WHAT YOU SHOULD DO.
From the material below, return exactly the lines starting at the one that holds "left: 296px ->" and ending at the one that holds "html: <div>PIANTA PIANO". Pictures stay out of the answer.

AVAILABLE DATA.
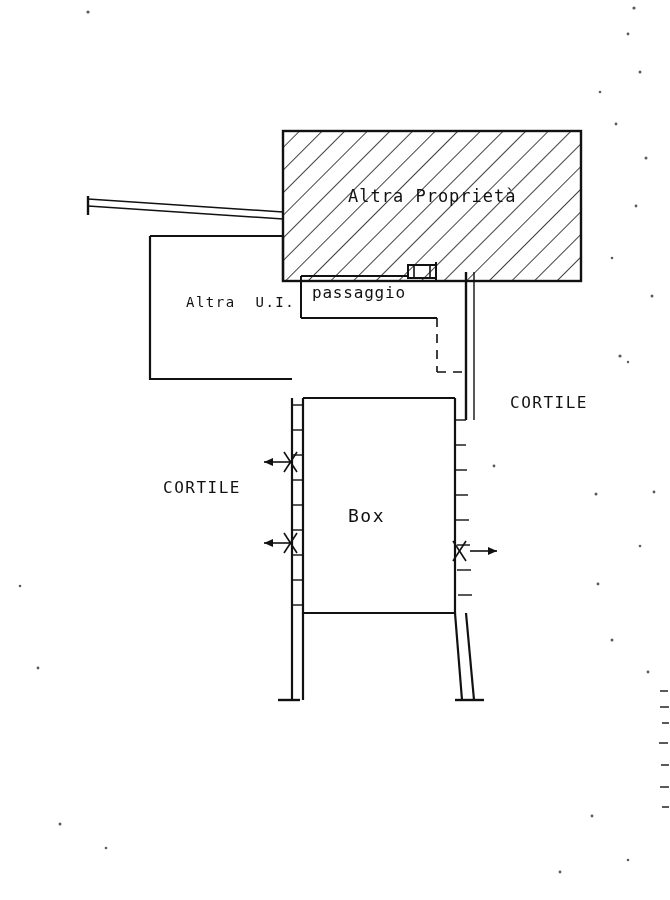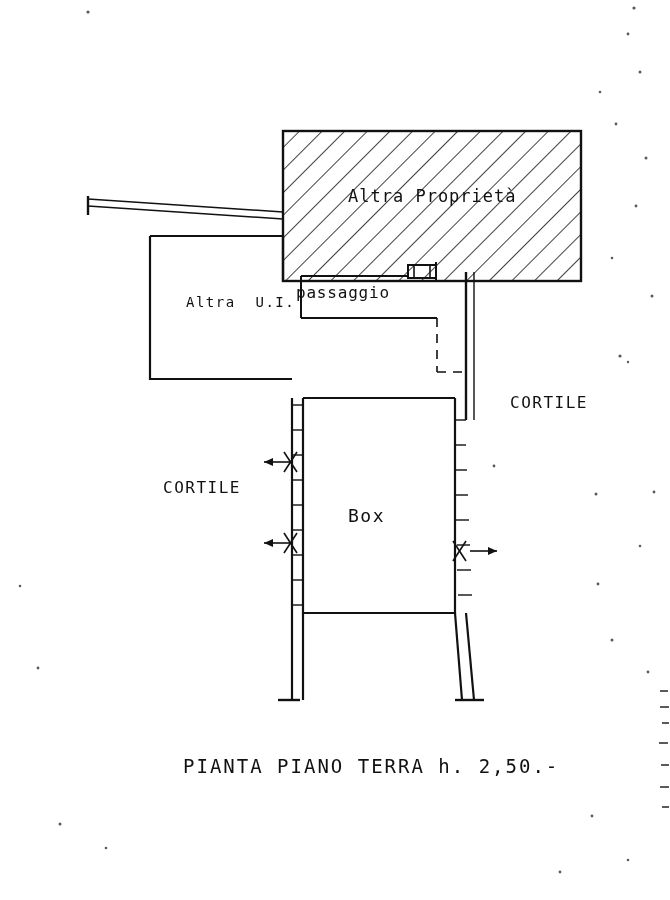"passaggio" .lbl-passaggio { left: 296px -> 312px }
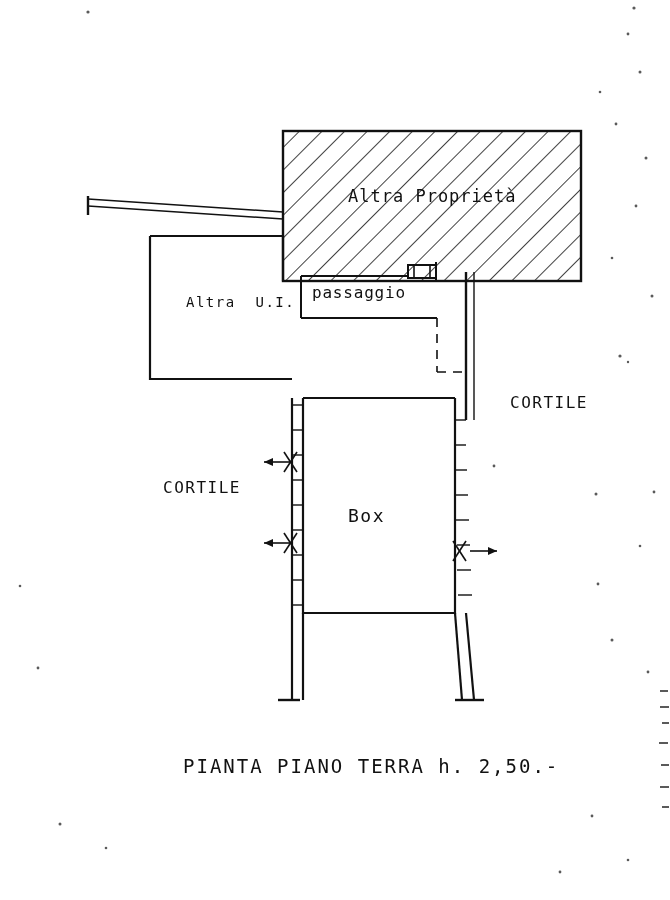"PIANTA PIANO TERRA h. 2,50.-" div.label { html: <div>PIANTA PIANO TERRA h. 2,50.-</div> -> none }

...

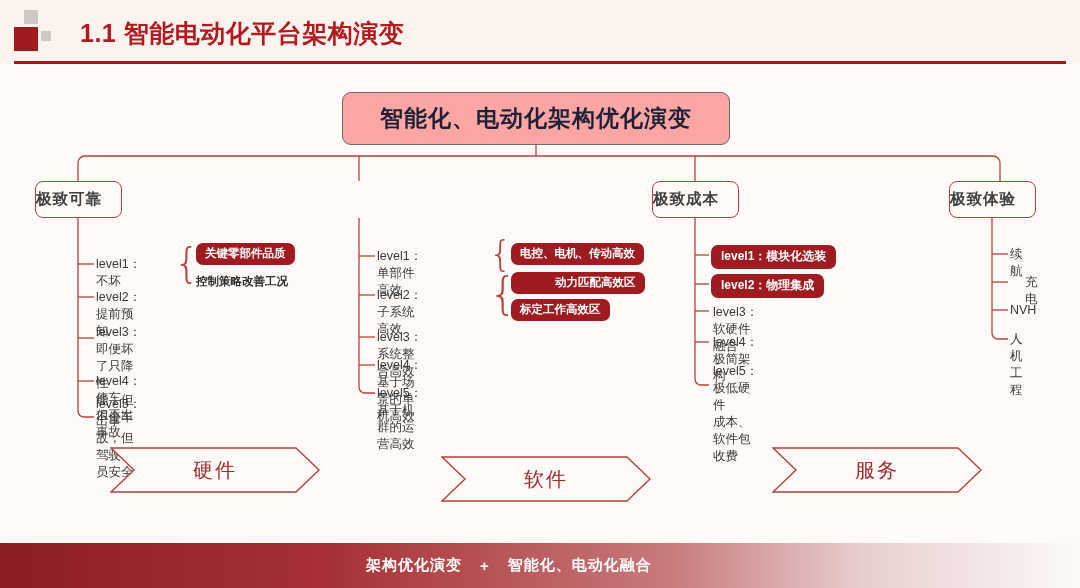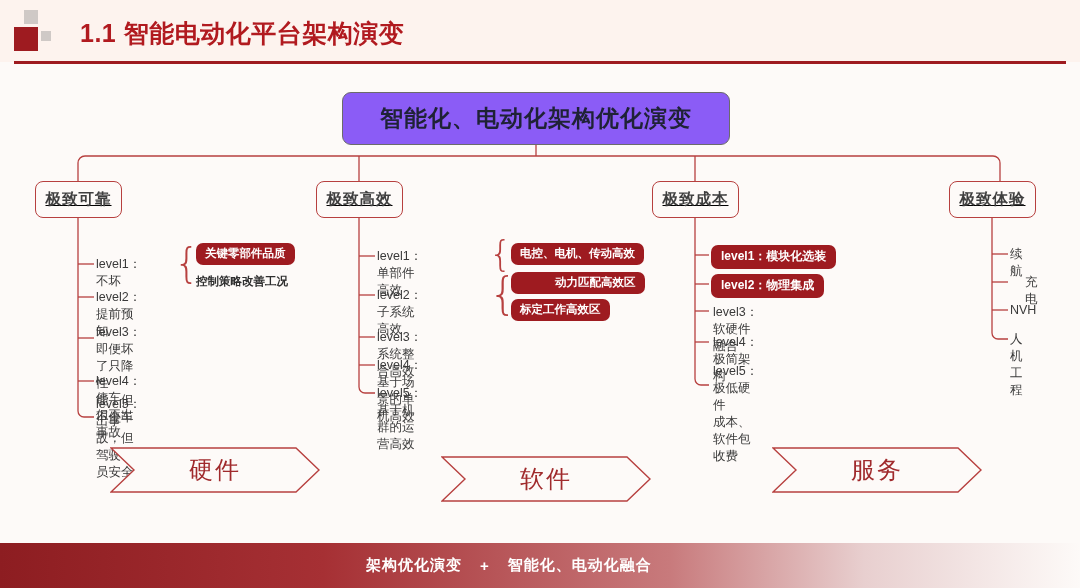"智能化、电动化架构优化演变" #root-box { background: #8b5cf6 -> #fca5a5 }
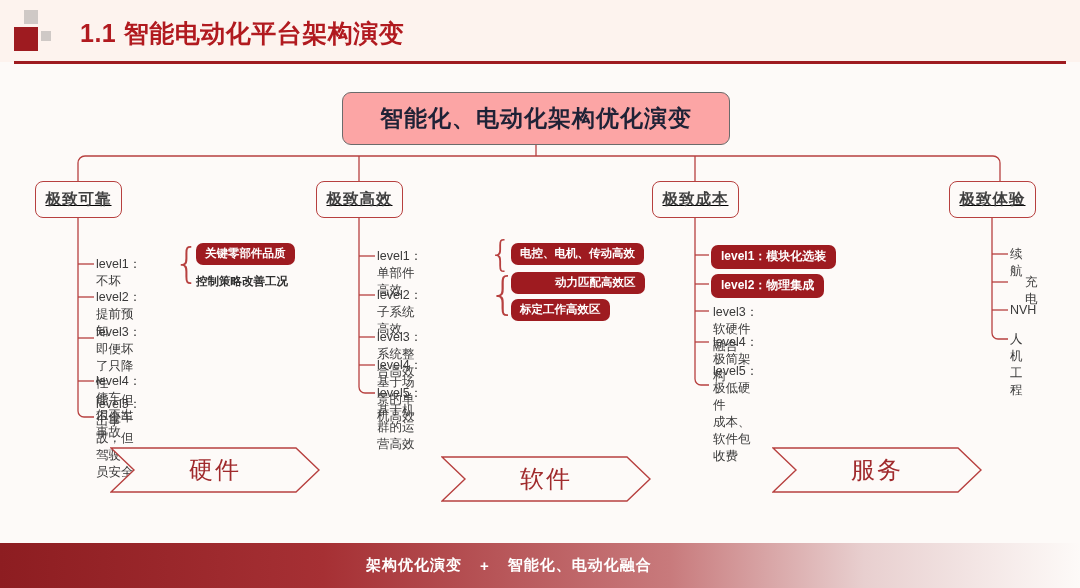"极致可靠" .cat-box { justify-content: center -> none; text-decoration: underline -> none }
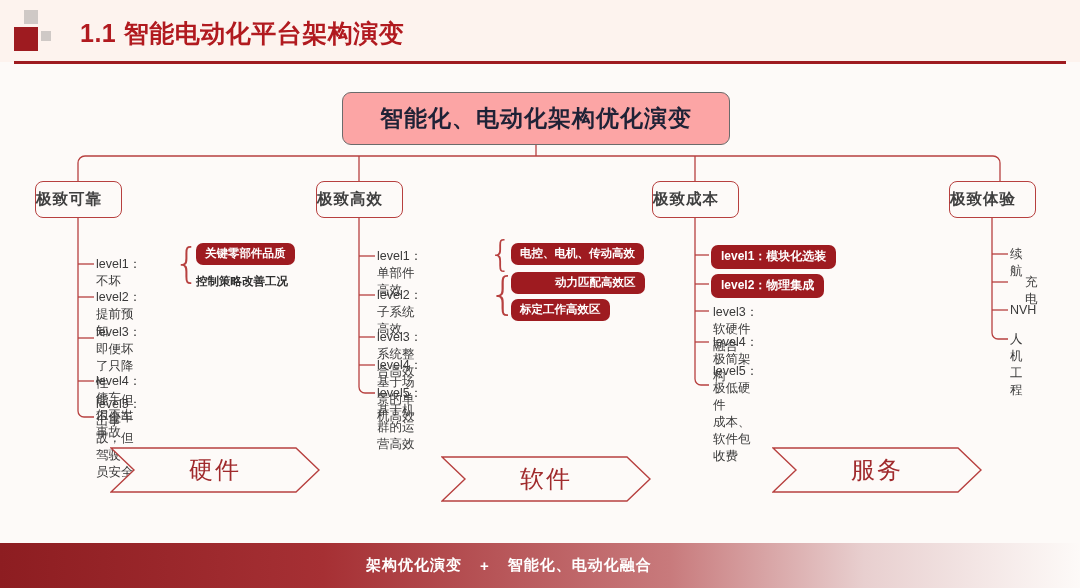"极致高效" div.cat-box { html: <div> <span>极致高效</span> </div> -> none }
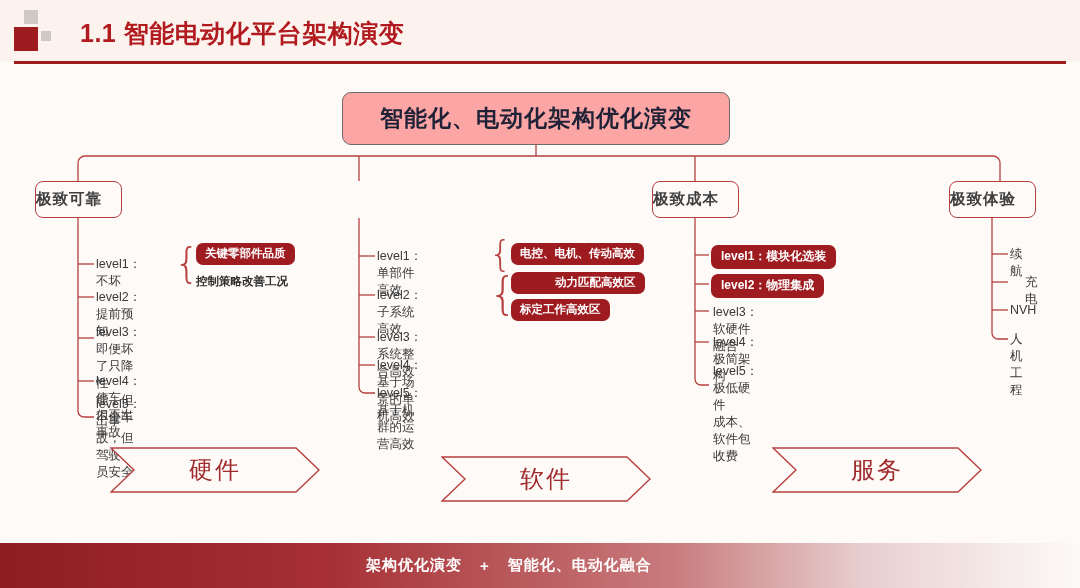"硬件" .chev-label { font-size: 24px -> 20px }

...

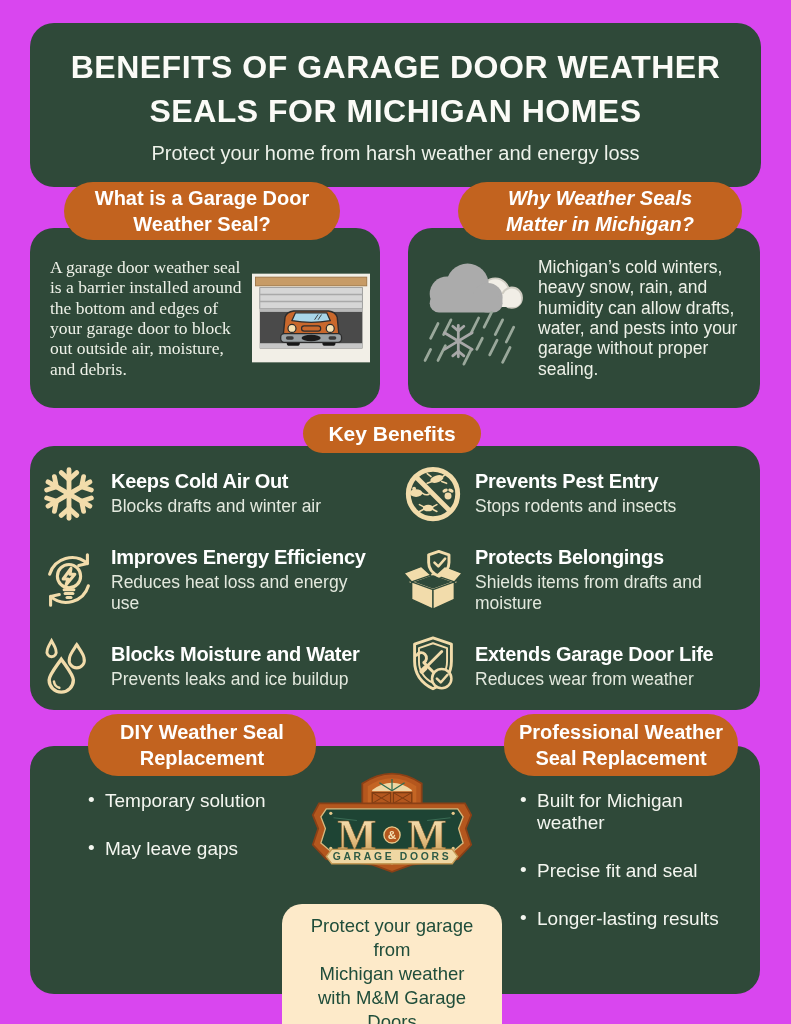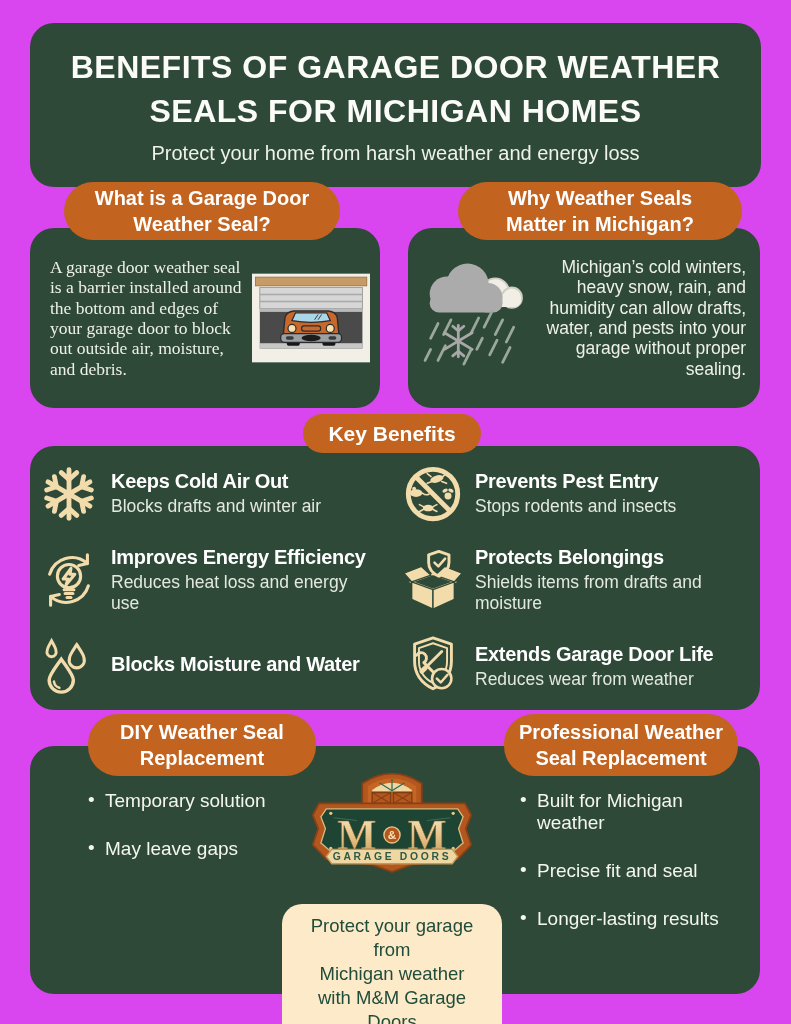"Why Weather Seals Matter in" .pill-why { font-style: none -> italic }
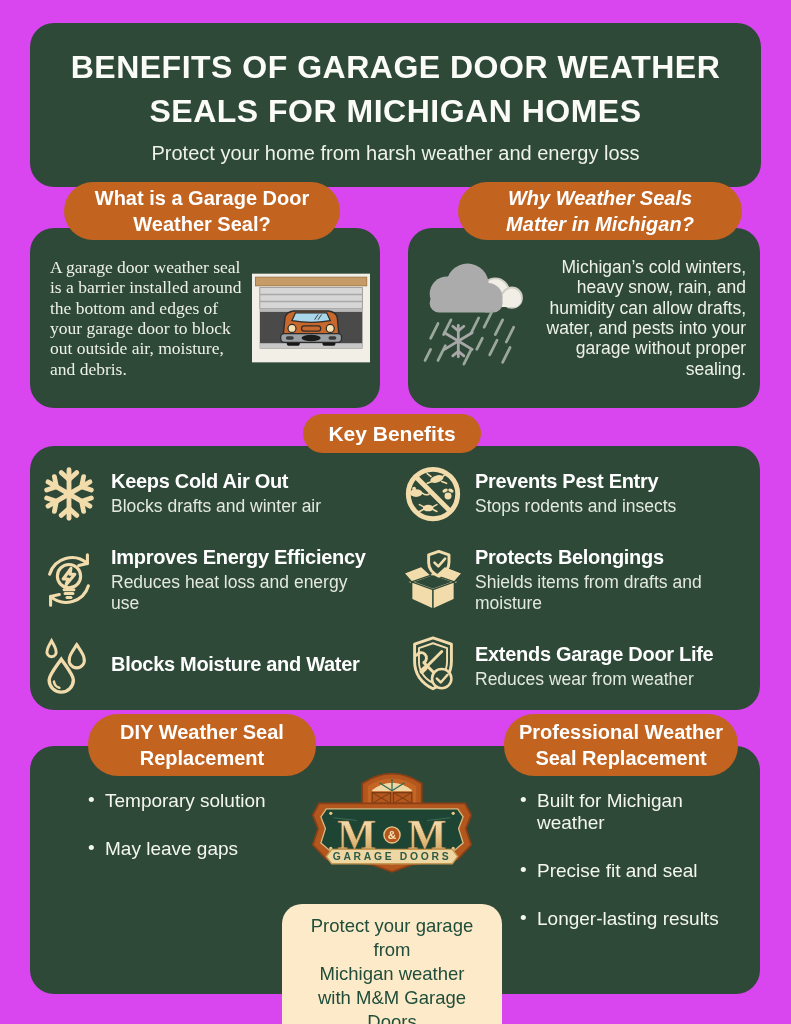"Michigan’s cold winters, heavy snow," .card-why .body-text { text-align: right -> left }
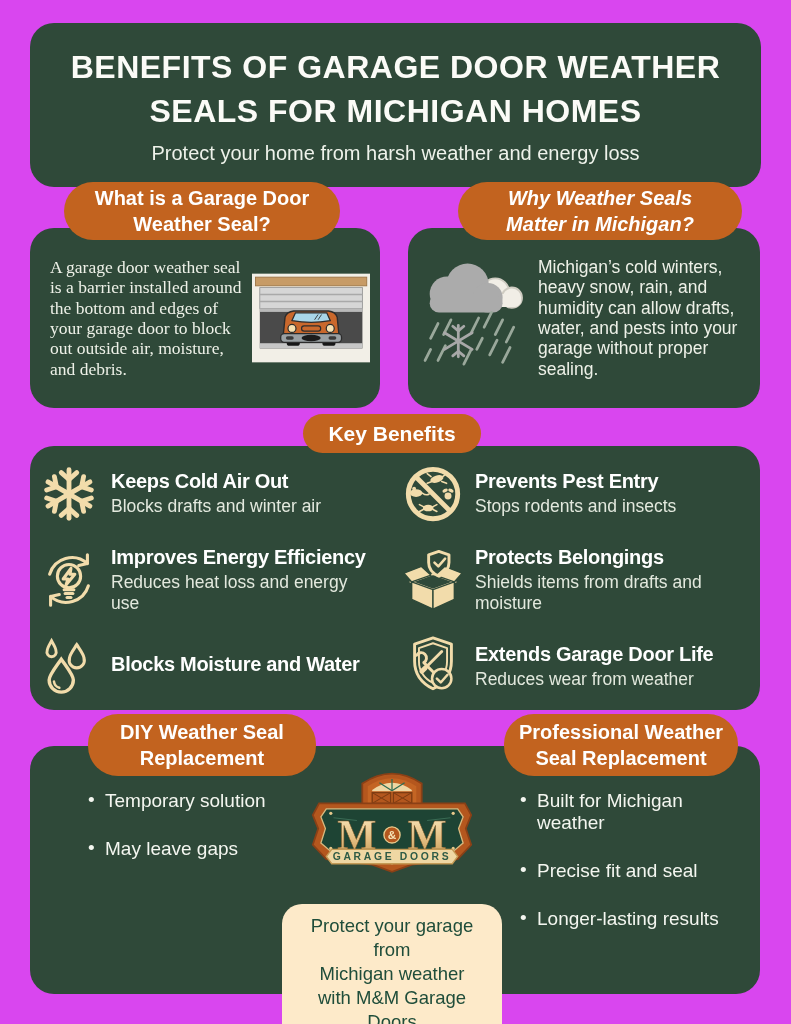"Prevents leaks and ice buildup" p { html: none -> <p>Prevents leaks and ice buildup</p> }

FINISHED TASK.
"passaggio" .lbl-passaggio { left: 296px -> 312px }
"PIANTA PIANO TERRA h. 2,50.-" div.label { html: <div>PIANTA PIANO TERRA h. 2,50.-</div> -> none }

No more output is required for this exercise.